PROBLEM STATEMENT: Return only those lines of the listing in which "background" appears.
BEGIN
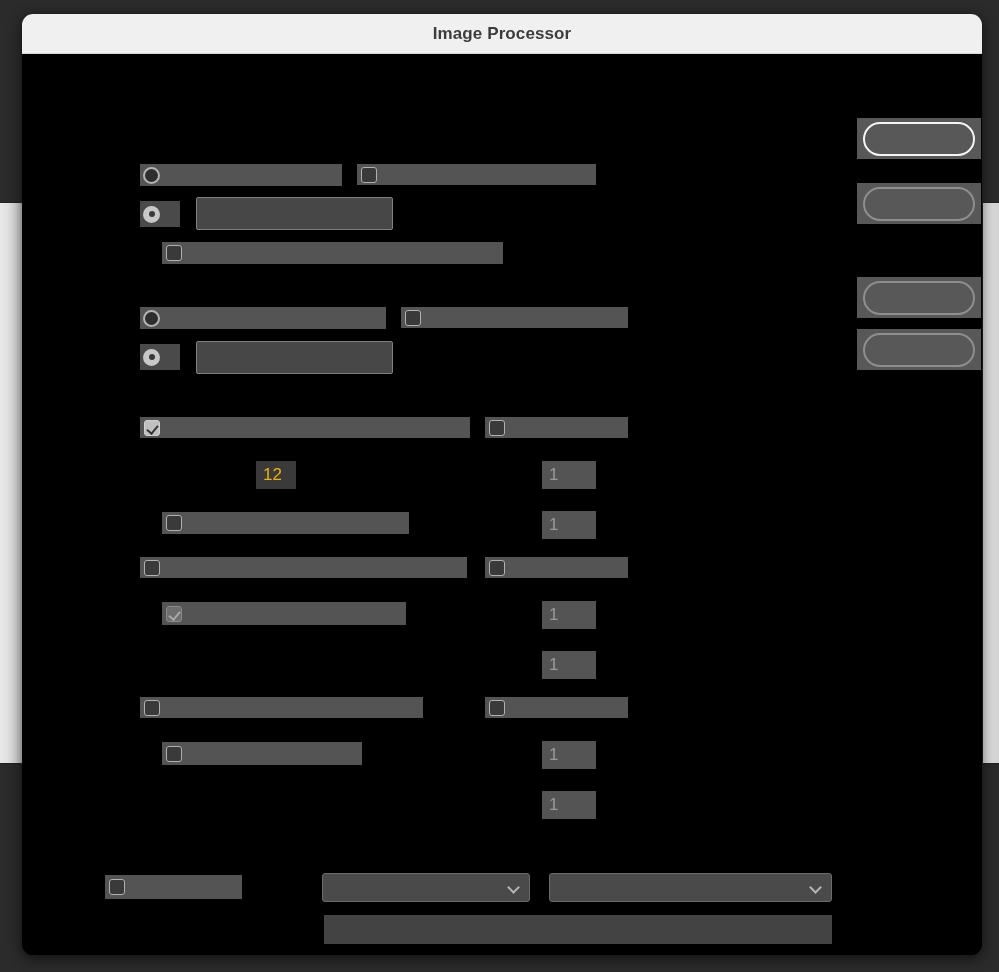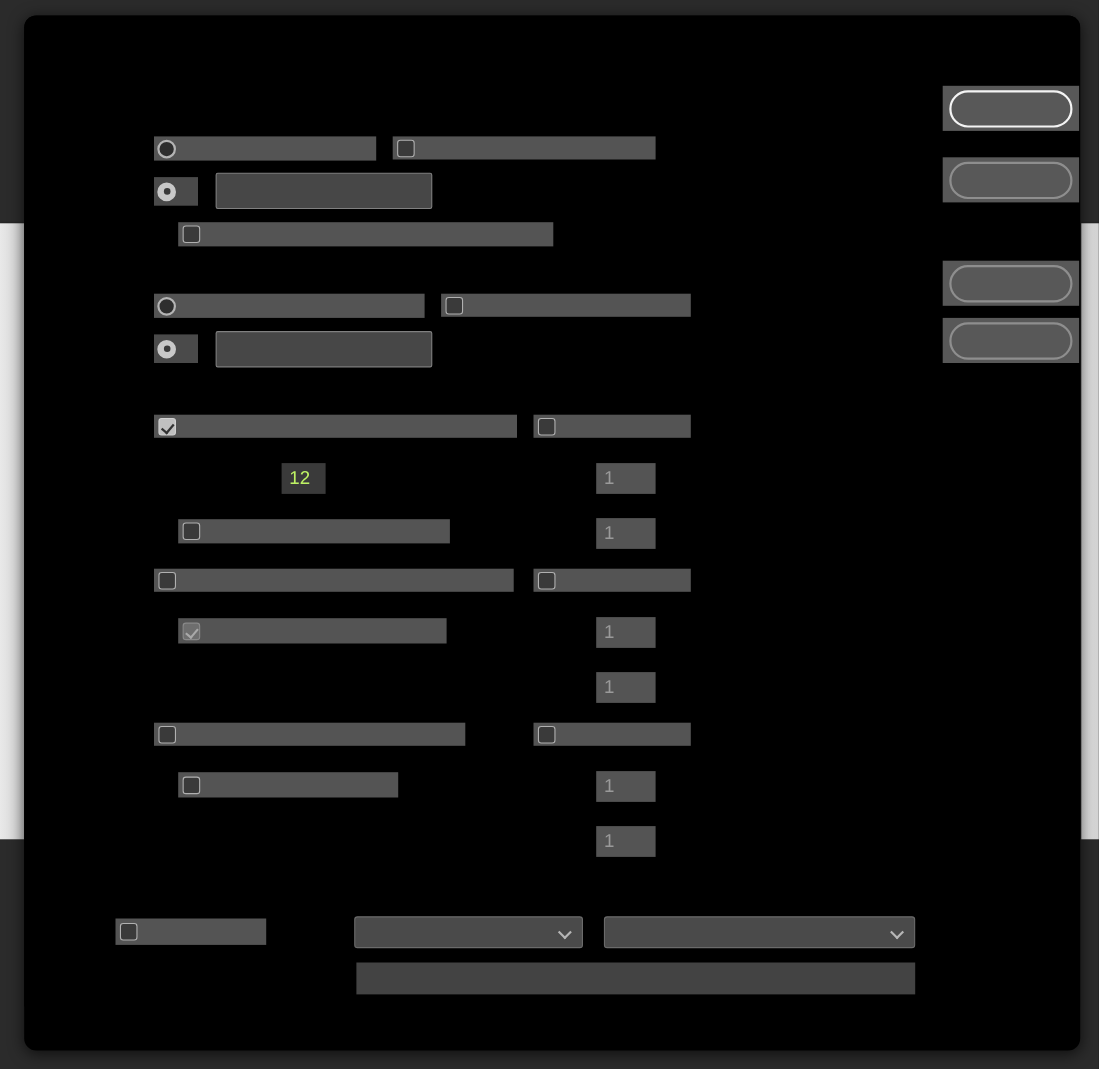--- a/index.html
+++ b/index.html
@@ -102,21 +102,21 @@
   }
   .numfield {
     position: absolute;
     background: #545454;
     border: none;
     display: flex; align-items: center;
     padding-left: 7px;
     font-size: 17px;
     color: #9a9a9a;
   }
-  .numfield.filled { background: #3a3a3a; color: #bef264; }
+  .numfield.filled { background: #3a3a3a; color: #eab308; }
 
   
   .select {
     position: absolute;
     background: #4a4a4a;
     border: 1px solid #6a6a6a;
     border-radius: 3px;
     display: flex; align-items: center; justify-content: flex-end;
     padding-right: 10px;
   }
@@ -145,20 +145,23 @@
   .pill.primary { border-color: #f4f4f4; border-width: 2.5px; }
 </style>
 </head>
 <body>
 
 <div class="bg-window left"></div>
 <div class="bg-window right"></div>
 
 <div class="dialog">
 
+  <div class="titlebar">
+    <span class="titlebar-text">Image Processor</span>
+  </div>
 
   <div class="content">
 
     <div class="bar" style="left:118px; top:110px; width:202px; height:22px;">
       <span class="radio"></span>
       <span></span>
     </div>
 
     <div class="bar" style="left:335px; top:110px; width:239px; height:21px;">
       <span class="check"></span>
END
BEGIN
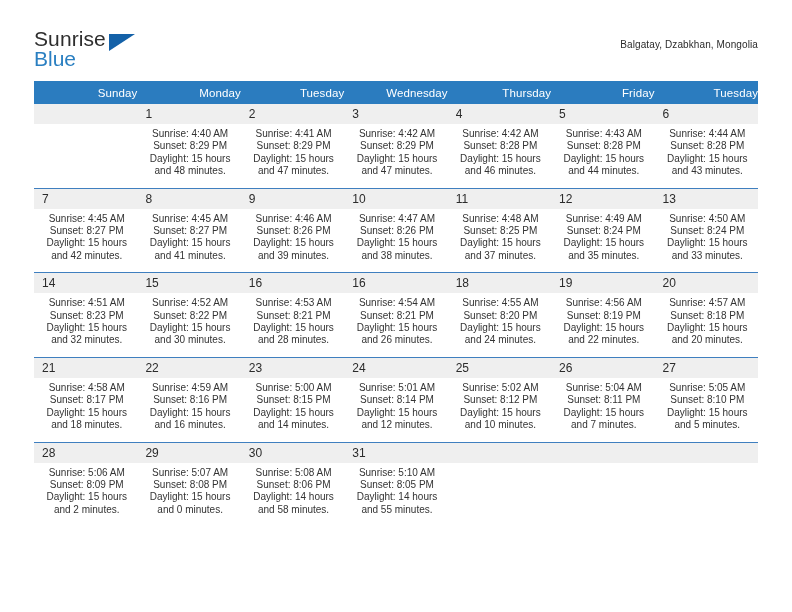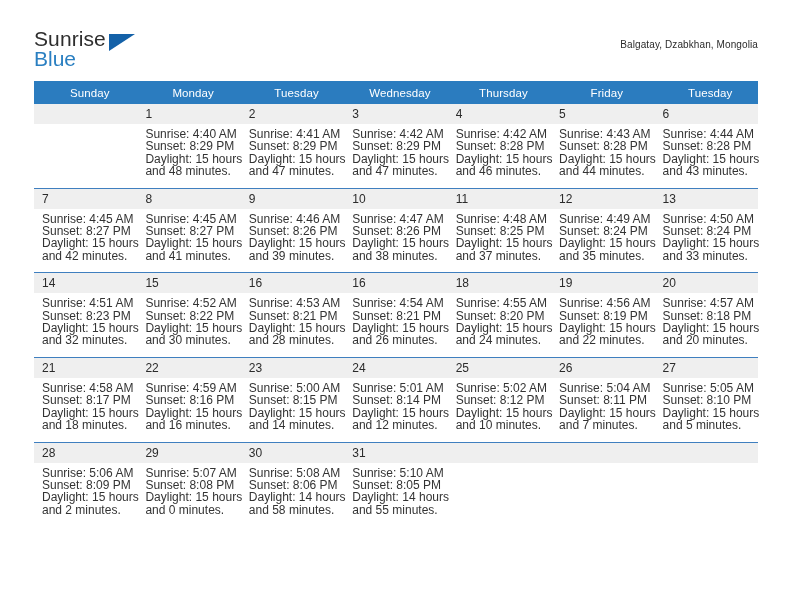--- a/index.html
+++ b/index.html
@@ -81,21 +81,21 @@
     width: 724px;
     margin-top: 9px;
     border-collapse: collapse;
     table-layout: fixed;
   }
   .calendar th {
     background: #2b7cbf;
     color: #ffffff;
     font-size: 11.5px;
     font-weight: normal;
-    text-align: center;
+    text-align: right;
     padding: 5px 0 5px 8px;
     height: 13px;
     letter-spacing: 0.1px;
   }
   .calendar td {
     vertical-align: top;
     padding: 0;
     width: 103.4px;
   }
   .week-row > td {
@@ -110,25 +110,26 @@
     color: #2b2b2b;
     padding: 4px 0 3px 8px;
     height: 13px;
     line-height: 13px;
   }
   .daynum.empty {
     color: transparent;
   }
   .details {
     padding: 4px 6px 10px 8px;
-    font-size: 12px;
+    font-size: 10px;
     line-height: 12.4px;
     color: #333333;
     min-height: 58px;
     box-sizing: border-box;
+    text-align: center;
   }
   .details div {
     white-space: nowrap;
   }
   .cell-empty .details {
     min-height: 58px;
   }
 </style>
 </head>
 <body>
END
ANSWER SECTION:
     background: #545454;
-  .numfield.filled { background: #3a3a3a; color: #bef264; }
+  .numfield.filled { background: #3a3a3a; color: #eab308; }
     background: #4a4a4a;
     background: #2b7cbf;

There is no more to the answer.